- _Work item_:
The response should contain all of the records, copied exactly, and none of the images.

Before-and-after page screenshots:
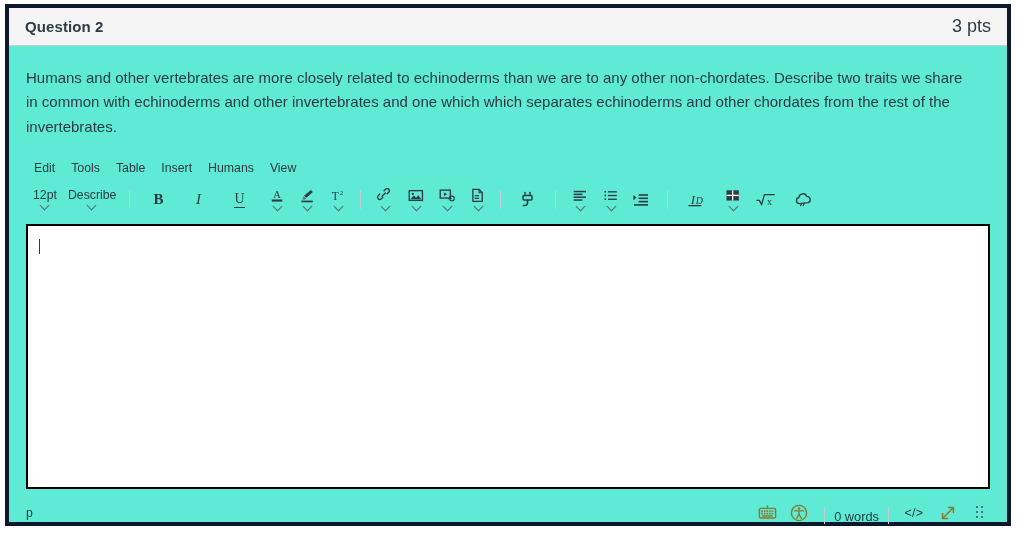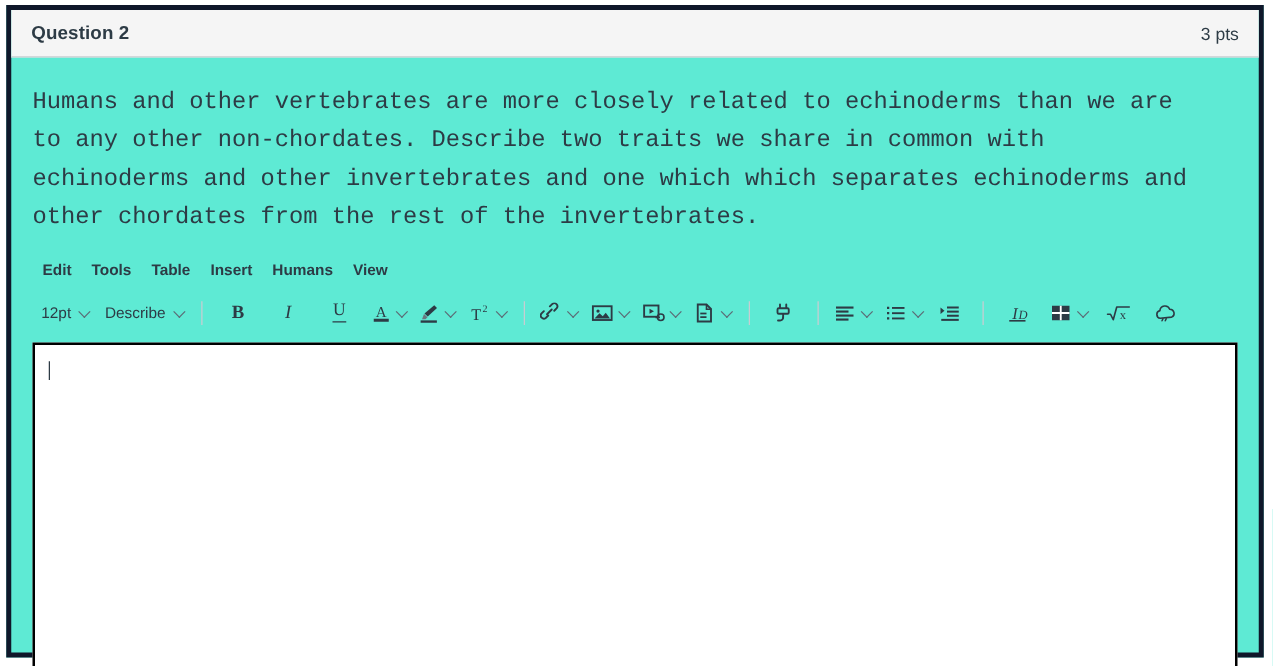--- a/index.html
+++ b/index.html
@@ -37,43 +37,42 @@
     padding: 0 16px;
     box-sizing: border-box;
   }
   .q-title {
     font-size: 15px;
     font-weight: bold;
     color: #2d3b45;
     letter-spacing: 0.1px;
   }
   .q-points {
-    font-size: 14px;
+    font-size: 18px;
     color: #2d3b45;
   }
 
   
   .q-body {
     padding: 20px 17px 0 17px;
   }
   .q-text {
-    font-size: 19px;
+    font-size: 15px;
     line-height: 1.62;
     color: #2d3b45;
     max-width: 945px;
-    font-family: Liberation Mono, monospace;
   }
 
   
   .rce-menubar {
     display: flex;
+    align-items: center;
     gap: 0px;
     padding: 18px 0 0 17px;
     height: 22px;
-    font-weight: bold;
   }
   .menu-item {
     font-size: 12.3px;
     color: #2d3b45;
     padding: 2px 8px;
     border-radius: 3px;
     cursor: default;
     white-space: nowrap;
   }
 
@@ -95,21 +94,21 @@
     display: flex;
     align-items: center;
     justify-content: center;
     height: 24px;
     min-width: 24px;
     padding: 0 3px;
     border-radius: 3px;
     cursor: default;
     color: #2d3b45;
   }
-  .tb-btn.with-caret { padding-right: 1px; }
+  .tb-btn.with-caret { padding-right: 1px; flex-direction: column; }
   .tb-label {
     font-size: 12.3px;
     color: #2d3b45;
     padding: 0 3px 0 4px;
     white-space: nowrap;
   }
   .caret {
     display: inline-block;
     width: 9px;
     height: 9px;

- _Task solution_:
--- a/index.html
+++ b/index.html
@@ -37,43 +37,42 @@
     padding: 0 16px;
     box-sizing: border-box;
   }
   .q-title {
     font-size: 15px;
     font-weight: bold;
     color: #2d3b45;
     letter-spacing: 0.1px;
   }
   .q-points {
-    font-size: 14px;
+    font-size: 18px;
     color: #2d3b45;
   }
 
   
   .q-body {
     padding: 20px 17px 0 17px;
   }
   .q-text {
-    font-size: 19px;
+    font-size: 15px;
     line-height: 1.62;
     color: #2d3b45;
     max-width: 945px;
-    font-family: Liberation Mono, monospace;
   }
 
   
   .rce-menubar {
     display: flex;
+    align-items: center;
     gap: 0px;
     padding: 18px 0 0 17px;
     height: 22px;
-    font-weight: bold;
   }
   .menu-item {
     font-size: 12.3px;
     color: #2d3b45;
     padding: 2px 8px;
     border-radius: 3px;
     cursor: default;
     white-space: nowrap;
   }
 
@@ -95,21 +94,21 @@
     display: flex;
     align-items: center;
     justify-content: center;
     height: 24px;
     min-width: 24px;
     padding: 0 3px;
     border-radius: 3px;
     cursor: default;
     color: #2d3b45;
   }
-  .tb-btn.with-caret { padding-right: 1px; }
+  .tb-btn.with-caret { padding-right: 1px; flex-direction: column; }
   .tb-label {
     font-size: 12.3px;
     color: #2d3b45;
     padding: 0 3px 0 4px;
     white-space: nowrap;
   }
   .caret {
     display: inline-block;
     width: 9px;
     height: 9px;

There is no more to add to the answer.